How long does this evaluate mcp servers for data quality tutorial take?

Most developers complete this tutorial in 15 to 30 minutes. You will need a Scavio API key (free tier works) and a working Python or JavaScript environment.

What do I need before starting?

Python 3.8+ installed. requests library installed. A Scavio API key from scavio.dev. A set of test queries with known expected results. A Scavio API key gives you 50 free credits on signup.

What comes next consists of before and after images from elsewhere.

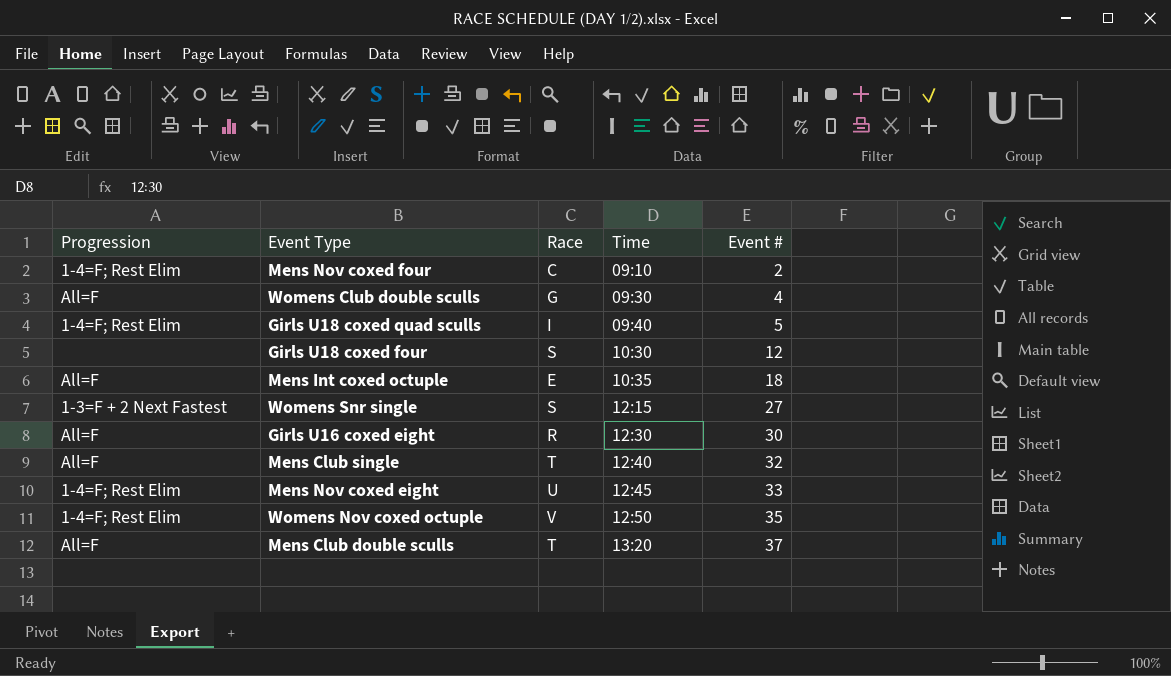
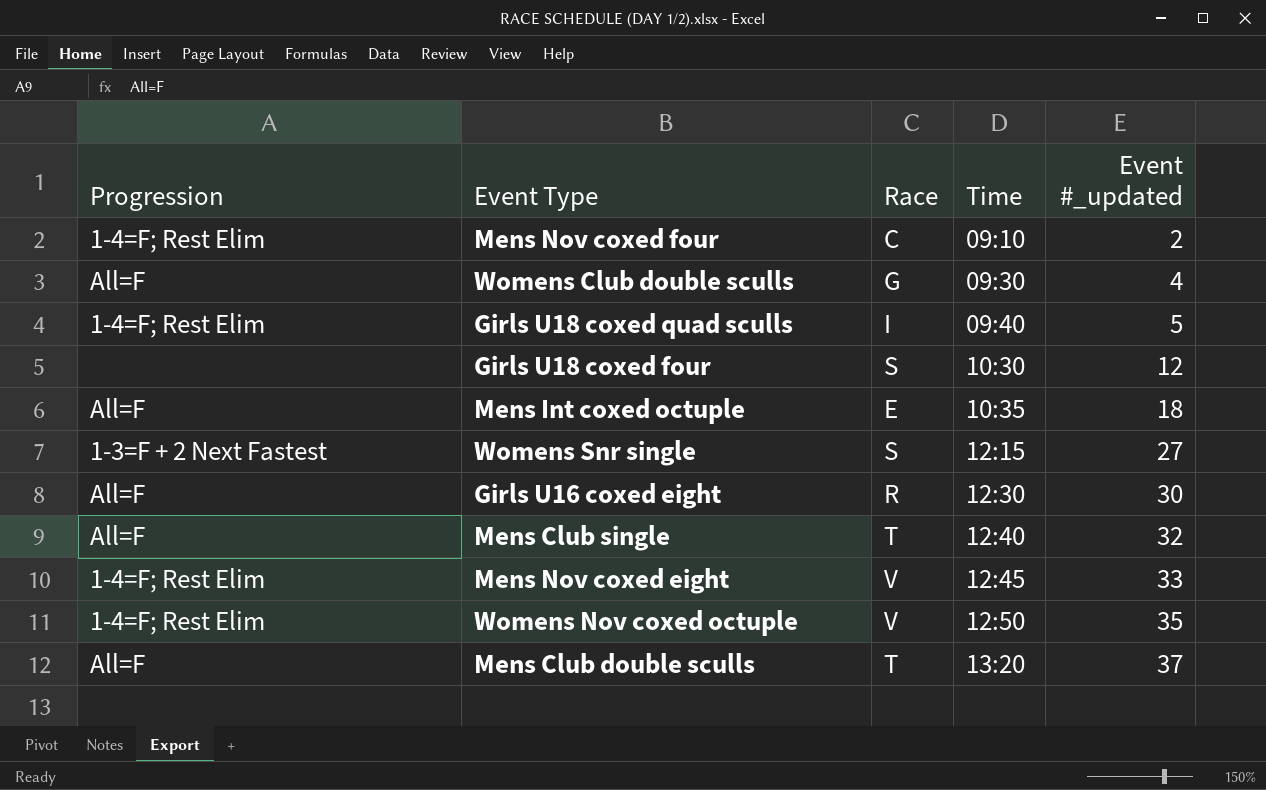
column name: Event # -> Event #_updated
Mens Nov coxed eight | Race: U -> V

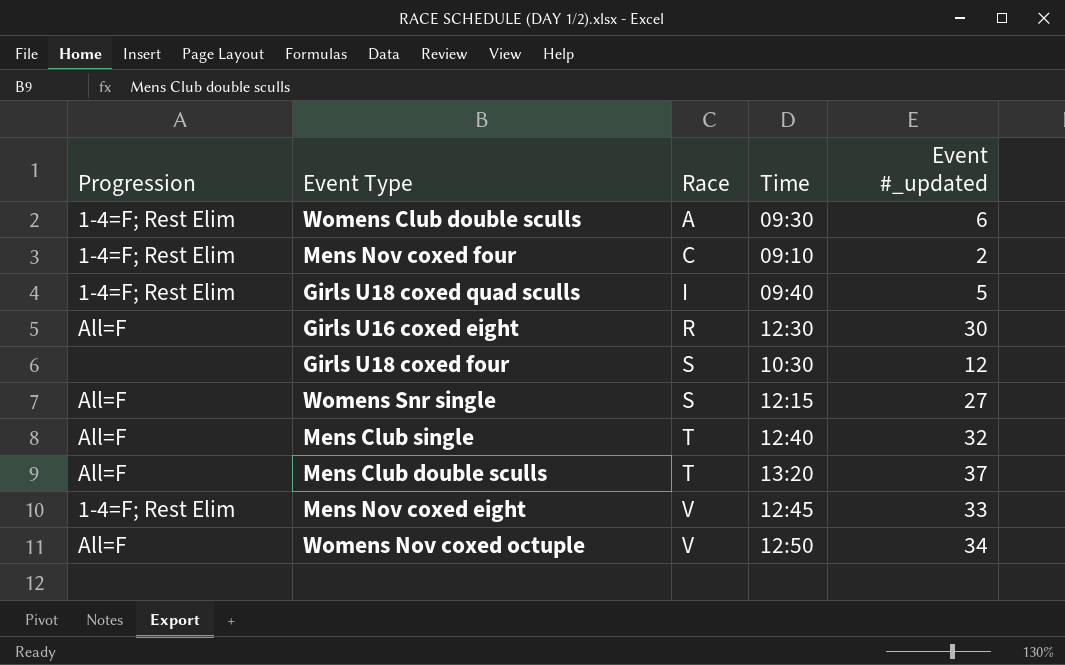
row order: Time ascending -> Race ascending
row Mens Int coxed octuple: All=F | E | 10:35 | 18 -> none
Womens Club double sculls | Progression: All=F -> 1-4=F; Rest Elim
Womens Club double sculls | Race: G -> A
Womens Club double sculls | Event #_updated: 4 -> 6
Womens Snr single | Progression: 1-3=F + 2 Next Fastest -> All=F
Womens Nov coxed octuple | Progression: 1-4=F; Rest Elim -> All=F
Womens Nov coxed octuple | Event #_updated: 35 -> 34

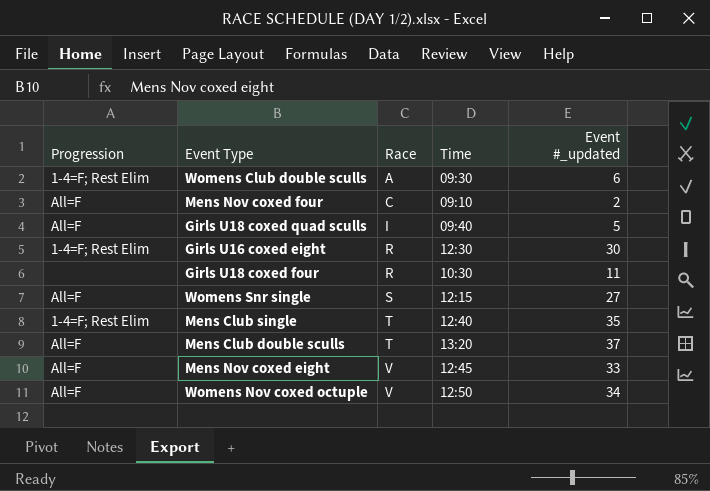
Mens Nov coxed four | Progression: 1-4=F; Rest Elim -> All=F
Girls U18 coxed quad sculls | Progression: 1-4=F; Rest Elim -> All=F
Girls U16 coxed eight | Progression: All=F -> 1-4=F; Rest Elim
Girls U18 coxed four | Race: S -> R
Girls U18 coxed four | Event #_updated: 12 -> 11
Mens Club single | Progression: All=F -> 1-4=F; Rest Elim
Mens Club single | Event #_updated: 32 -> 35
Mens Nov coxed eight | Progression: 1-4=F; Rest Elim -> All=F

Can I run this tutorial with the free tier?

Yes. The free tier includes 50 credits on signup, which is more than enough to complete this tutorial and prototype a working solution.

What frameworks does this work with?

Scavio has a native LangChain package (langchain-scavio), an MCP server, and a plain REST API that works with any HTTP client. This tutorial uses the raw REST API, but you can adapt to your framework of choice.

Evaluate MCP Servers for Data Quality (2026)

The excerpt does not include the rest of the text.